The largest student-run philanthropy in the state of Maryland, Terp Thon 2023 brought together over 1,000 University of Maryland students for a year of fundraising. It culminated at midnight with the announcement that they had brought in $251,137.93. In its 14-year history, Terp Thon has raised over $6 million.

“I think when people sign up and don’t really understand what (Terp Thon) means, they come here and figure out really quickly because we have this core group of people that are just so passionate about it and willing to share it with other people,” said Membership Chair Grace Yarrow ‘23, who has participated in Terp Thon her entire college career.

Dancers, dressed in neon tutus, superhero capes and other costumes, kept moving and grooving throughout the day and night, with fun distractions like freeze tag, a “dare to cut your hair,” greetings from Maryland Athletics teams, a silent auction and a Zumba class.

Miracle Kids—back in person for the first time since the pandemic—shared their stories of battling their diseases and the care they experienced at the hospital and later took over DJ duties.

The playlist gave the vibe of a throwback Sweet 16 party remixed with today’s hits; songs like “Give Me Everything” and “California Grrls” flowed into “Pepas” and “Danza Kuduro.”

One of the Miracle Kids, Mason, kept pulling on Ethan Kach ’23 as the two laughed hysterically. They met a few years ago and have become close—Kach even attended his 10th birthday party.

“His personality is so heartwarming,” said Kach, who has participated in Terp Thon all four years at UMD. “All the Miracle Kids, the difference we can make for them and just knowing all the stuff they’ve been through that not a lot of people have been through, it’s very rewarding.”

Rest came in the form of “timeout,” where a Miracle Kid could banish a Terp until they raised whatever amount of money the Miracle Kid suggested.
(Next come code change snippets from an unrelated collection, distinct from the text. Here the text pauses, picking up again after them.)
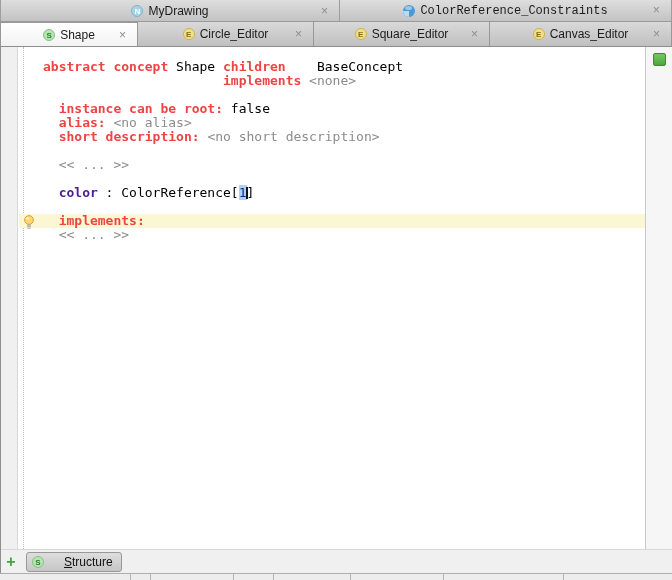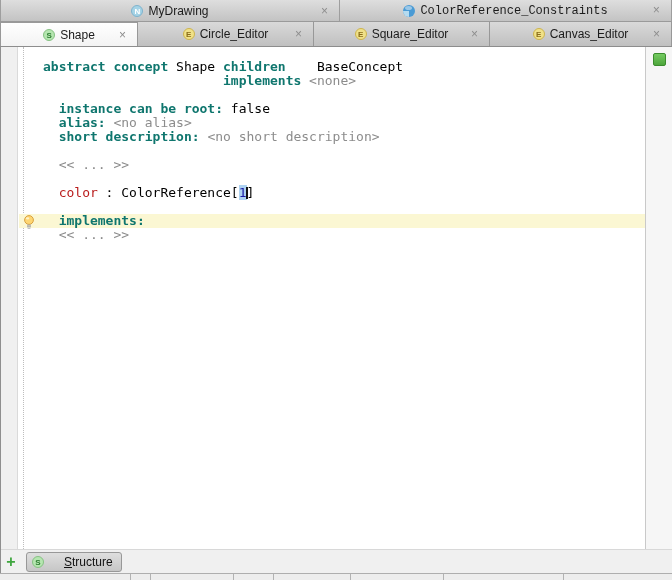--- a/index.html
+++ b/index.html
@@ -106,23 +106,23 @@
   }
   .bulb { position: absolute; left: 23px; top: 168px; width: 12px; height: 14px; }
 
   .code {
     position: absolute; left: 43px; top: 13px;
     font-family: "DejaVu Sans Mono", "Liberation Mono", monospace;
     font-size: 13px; line-height: 14px;
     color: #000000;
   }
   .cl { height: 14px; white-space: pre; }
-  .kw { color: #0f766e; font-weight: bold; }
+  .kw { color: #ef4444; font-weight: bold; }
   .gray { color: #8c8c8c; }
-  .child { color: #b91c1c; font-weight: normal; }
+  .child { color: #4c1d95; font-weight: bold; }
   .sel { background: #aed3f2; color: #1a1aa8; }
   .caret {
     display: inline-block; width: 2px; height: 12px;
     background: #111111; vertical-align: -2px; margin: 0 -1px;
   }
 
   
   .bottombar {
     position: absolute; left: 0; top: 549px; width: 672px; height: 24px;
     background: #f0f0f0; border-top: 1px solid #d8d8d8;

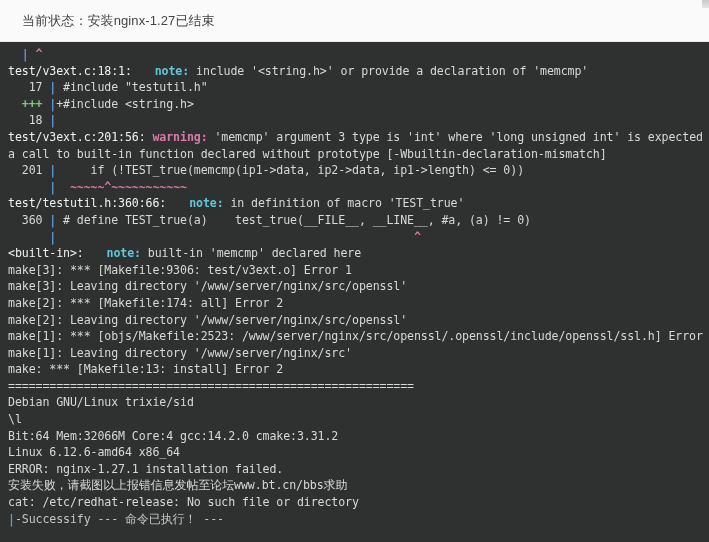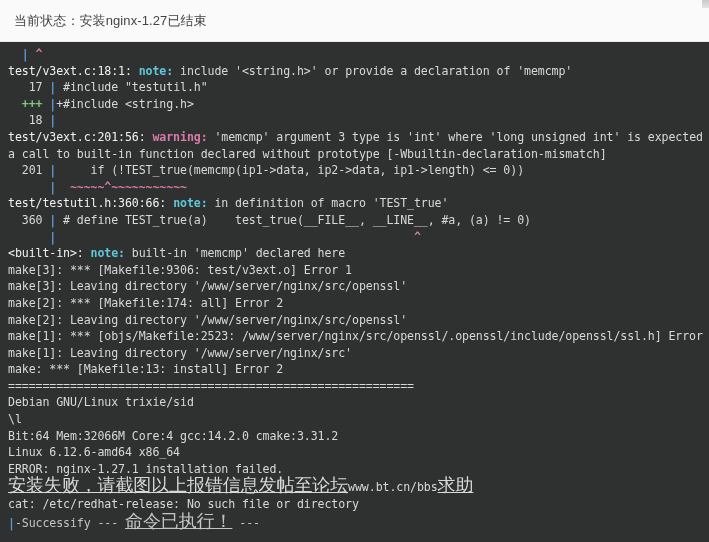--- a/index.html
+++ b/index.html
@@ -22,21 +22,21 @@
   }
 
   
   #status-header {
     height: 42px;
     box-sizing: border-box;
     background: #fafafa;
     border-bottom: 1px solid #e8e8e8;
     display: flex;
     align-items: center;
-    padding: 0 14px;
+    padding: 0 22px;
     position: relative;
   }
   #status-header .status-line {
     font-size: 13px;
     color: #444444;
     letter-spacing: 0.1px;
     white-space: nowrap;
     font-family: "Liberation Sans", sans-serif;
   }
 
@@ -72,30 +72,29 @@
     white-space: pre;
     letter-spacing: -0.1px;
   }
   .tline {
     white-space: pre;
     min-height: 16.6px;
   }
   
   .c-def   { color: #d8d8d8; }
   .c-white { color: #f2f2f2; font-weight: normal; }
-  .c-cyan  { color: #5fc7d8; font-weight: bold; }
+  .c-cyan  { color: #5fc7d8; font-weight: bold; margin-left: 16px; }
   .c-mag   { color: #d77ba8; font-weight: bold; }
   .c-blue  { color: #5b9bd5; font-weight: bold; }
   .c-grn   { color: #7fc97f; font-weight: bold; }
   .c-dim   { color: #c5c5c5; }
   .c-sep   { color: #d8d8d8; }
   .cjk {
     font-family: "DejaVu Sans", "Liberation Sans", sans-serif;
-    font-size: 18px;
-    text-decoration: underline;
+    font-size: 12px;
   }
 </style>
 </head>
 <body>
 
 <div id="app">
 
   <div id="status-header">
     <span class="status-line">当前状态：安装nginx-1.27已结束</span>
     <div class="scroll-nub"></div>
Jonah Goldfarb ‘25 spent around 20 minutes in timeout until he raised $15 in “bail” as friends laughed and took photos.

Yarrow added that a lot goes into this event to make it run smoothly, but being there since 6:45 a.m. was worth it.
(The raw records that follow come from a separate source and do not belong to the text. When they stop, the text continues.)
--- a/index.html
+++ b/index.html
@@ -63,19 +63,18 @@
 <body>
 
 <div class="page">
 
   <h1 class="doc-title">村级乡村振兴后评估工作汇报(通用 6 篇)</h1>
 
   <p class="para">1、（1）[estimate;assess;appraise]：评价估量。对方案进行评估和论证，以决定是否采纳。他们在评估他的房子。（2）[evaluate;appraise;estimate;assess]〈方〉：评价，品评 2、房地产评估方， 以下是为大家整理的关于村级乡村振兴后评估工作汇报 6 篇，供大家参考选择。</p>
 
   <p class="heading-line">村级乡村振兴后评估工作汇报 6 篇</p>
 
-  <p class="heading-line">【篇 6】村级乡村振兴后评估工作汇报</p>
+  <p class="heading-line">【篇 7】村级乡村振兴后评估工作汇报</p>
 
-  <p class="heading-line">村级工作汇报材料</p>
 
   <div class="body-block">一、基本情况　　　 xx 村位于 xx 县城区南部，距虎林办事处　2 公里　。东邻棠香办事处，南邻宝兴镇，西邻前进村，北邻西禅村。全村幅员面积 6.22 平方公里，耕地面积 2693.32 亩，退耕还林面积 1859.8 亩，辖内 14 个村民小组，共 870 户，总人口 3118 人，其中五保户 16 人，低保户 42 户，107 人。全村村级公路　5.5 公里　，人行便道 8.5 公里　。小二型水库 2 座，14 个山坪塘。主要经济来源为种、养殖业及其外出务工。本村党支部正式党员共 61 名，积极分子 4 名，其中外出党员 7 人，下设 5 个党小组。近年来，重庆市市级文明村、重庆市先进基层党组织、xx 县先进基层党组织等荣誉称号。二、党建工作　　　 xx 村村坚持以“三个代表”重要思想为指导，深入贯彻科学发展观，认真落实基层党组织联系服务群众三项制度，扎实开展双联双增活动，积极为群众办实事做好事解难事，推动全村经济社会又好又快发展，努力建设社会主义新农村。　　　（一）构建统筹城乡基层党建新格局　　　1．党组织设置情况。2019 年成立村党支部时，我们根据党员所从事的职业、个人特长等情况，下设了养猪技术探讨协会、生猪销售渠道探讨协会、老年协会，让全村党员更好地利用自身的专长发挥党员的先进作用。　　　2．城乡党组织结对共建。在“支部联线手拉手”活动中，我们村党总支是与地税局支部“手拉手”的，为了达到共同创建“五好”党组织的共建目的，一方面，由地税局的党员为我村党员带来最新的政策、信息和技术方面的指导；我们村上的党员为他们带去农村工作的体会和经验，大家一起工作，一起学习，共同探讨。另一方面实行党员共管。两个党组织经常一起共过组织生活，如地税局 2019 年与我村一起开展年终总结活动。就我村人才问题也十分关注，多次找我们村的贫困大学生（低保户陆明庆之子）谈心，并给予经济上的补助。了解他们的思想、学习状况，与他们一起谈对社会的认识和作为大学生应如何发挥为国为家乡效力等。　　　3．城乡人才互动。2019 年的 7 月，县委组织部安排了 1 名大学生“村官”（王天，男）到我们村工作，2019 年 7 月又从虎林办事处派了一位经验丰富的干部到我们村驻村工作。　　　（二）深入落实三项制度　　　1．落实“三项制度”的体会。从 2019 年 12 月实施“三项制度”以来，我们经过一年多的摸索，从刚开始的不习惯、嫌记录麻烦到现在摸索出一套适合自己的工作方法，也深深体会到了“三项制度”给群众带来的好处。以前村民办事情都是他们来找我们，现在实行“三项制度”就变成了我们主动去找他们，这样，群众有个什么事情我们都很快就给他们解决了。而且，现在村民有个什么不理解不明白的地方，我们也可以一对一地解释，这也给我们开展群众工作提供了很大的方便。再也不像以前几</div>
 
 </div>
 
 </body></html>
“I think this is one of the best events in the world,” she said. “At the end of the day, it all comes together because everyone’s just happy to be here.”

Scroll down to see some of Terp Thon's best moves.
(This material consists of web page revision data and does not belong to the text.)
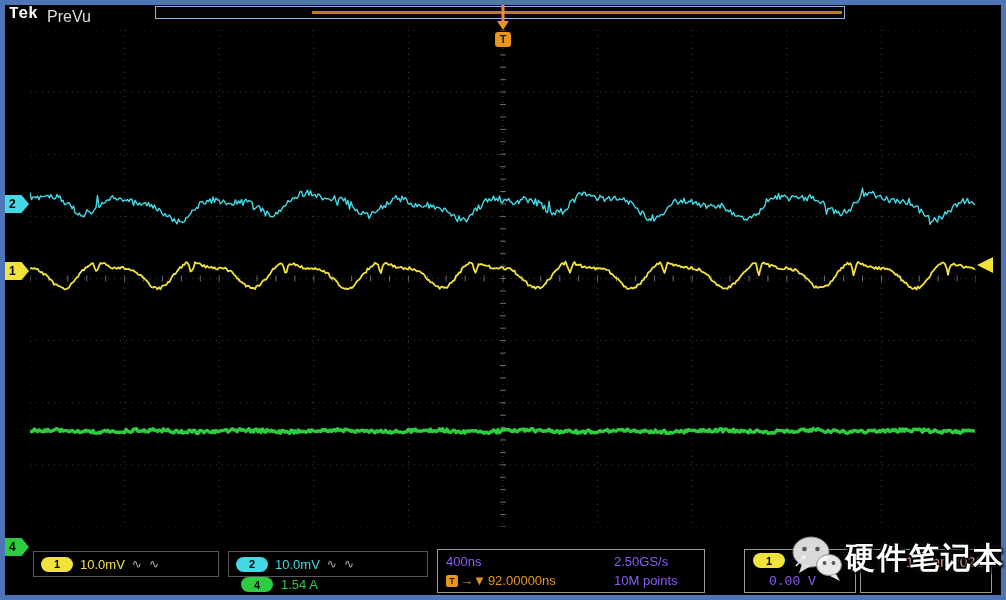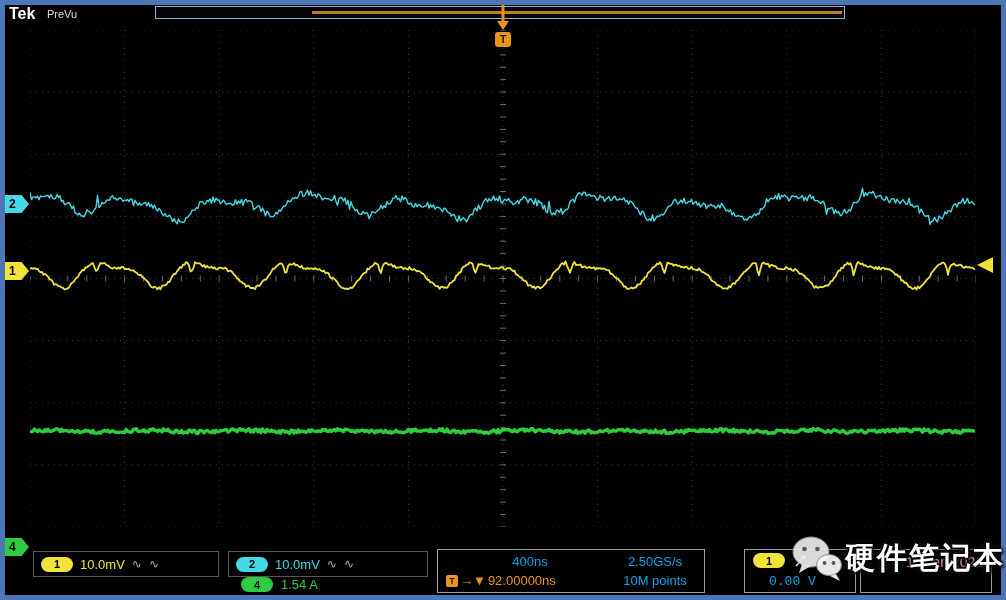--- a/index.html
+++ b/index.html
@@ -1,20 +1,20 @@
 <!DOCTYPE html>
 <html><head>
 <meta charset="utf-8">
 <style>
   html,body{margin:0;padding:0;background:#111;}
   .stage{position:relative;width:1006px;height:600px;background:#000;overflow:hidden;
          font-family:"Liberation Sans",sans-serif;}
   .frame{position:absolute;inset:0;border:5px solid #4e76b6;z-index:50;pointer-events:none;}
-  .logo{position:absolute;left:9px;top:5px;color:#fff;font-size:16px;font-weight:bold;z-index:2;}
-  .prevu{position:absolute;left:47px;top:8px;color:#ddd;font-size:11px;z-index:2;}
+  .logo{position:absolute;left:9px;top:5px;color:#fff;font-size:16px;font-weight:bold;z-index:2;font-family:Liberation Mono, monospace;}
+  .prevu{position:absolute;left:47px;top:8px;color:#ddd;font-size:16px;z-index:2;}
   .acqbar{position:absolute;left:155px;top:6px;width:690px;height:13px;border:1px solid #8fb4e3;
           box-sizing:border-box;background:#050505;z-index:1;}
   .recline{position:absolute;left:156px;top:4px;height:3px;width:530px;background:#c07d20;}
   .trigarrow{position:absolute;left:495px;top:4px;z-index:3;line-height:0;}
   .trigbadge{position:absolute;left:495px;top:32px;width:16px;height:15px;background:#e8951e;
              border-radius:3px;color:#1c1c1c;font-size:11px;font-weight:bold;text-align:center;
              line-height:15px;z-index:3;}
   .plot{position:absolute;left:30px;top:30px;width:946px;height:497px;}
   .chtag{position:absolute;width:25px;height:18px;clip-path:polygon(0 0,70% 0,100% 50%,70% 100%,0 100%);
          color:#000;font-weight:bold;font-size:12px;line-height:18px;padding-left:5px;
@@ -30,21 +30,21 @@
         display:flex;align-items:center;justify-content:center;padding:0 3px;}
   .p1{background:#f2e23c;} .p2{background:#45d9e6;} .p4{background:#2ecc40;}
   .t1{color:#f2e23c;font-size:13px;} .t2{color:#45d9e6;font-size:13px;} .t4{color:#2ecc40;font-size:13px;}
   .icn{color:#a9b4a9;font-size:12px;}
   #ch1box{left:33px;top:551px;width:186px;height:26px;}
   #ch2box{left:228px;top:551px;width:200px;height:26px;}
   #ch4row{position:absolute;left:241px;top:577px;display:flex;align-items:center;gap:8px;}
   #tbox{position:absolute;left:437px;top:549px;width:268px;height:44px;border:1px solid #9a9a9a;
         background:#000;box-sizing:border-box;display:grid;grid-template-columns:168px 1fr;
         padding:2px 8px;align-items:center;}
-  .wtxt{color:#0ea5e9;font-size:13px;text-align:center;}
+  .wtxt{color:#8b5cf6;font-size:13px;}
   .otxt{color:#e8951e;font-size:13px;display:flex;align-items:center;gap:2px;}
   .tb2{width:12px;height:12px;background:#e8951e;border-radius:2px;color:#1c1c1c;font-size:9px;
        font-weight:bold;text-align:center;line-height:12px;}
   #trgbox{position:absolute;left:744px;top:549px;width:112px;height:44px;border:1px solid #9a9a9a;
           background:#000;box-sizing:border-box;padding:3px 8px;display:flex;flex-direction:column;
           justify-content:space-between;}
   .trow{display:flex;align-items:center;gap:9px;}
   .lvl{padding-left:16px;font-family:Liberation Mono, monospace;}
   #datebox{position:absolute;left:860px;top:549px;width:132px;height:44px;border:1px solid #9a9a9a;
            background:#000;box-sizing:border-box;padding:4px 8px;color:#fca5a5;font-size:14px;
Dancers on stage with one raising his hands

Terp Thon dancers clap for miracle kid Chase, hands raised, after he danced on stage with students. (Photo by Stephanie S. Cordle)

two women dance in the middle of a circle of clapping people

Recruitment Chair Sarah Coffman '23, center left, and Greek Relations Chair Victoria Sands '24, center right, dance during Terp Thon 2023. (Photo by Stephanie S. Cordle)

students dance in green light

Everything's gone green on Terp Thon dancers. More than 1,000 turned out for an event that featured strobe lights, lasers and glow sticks. (Photo by Stephanie S. Cordle)

total amount raised sign is displayed, showing $251,000.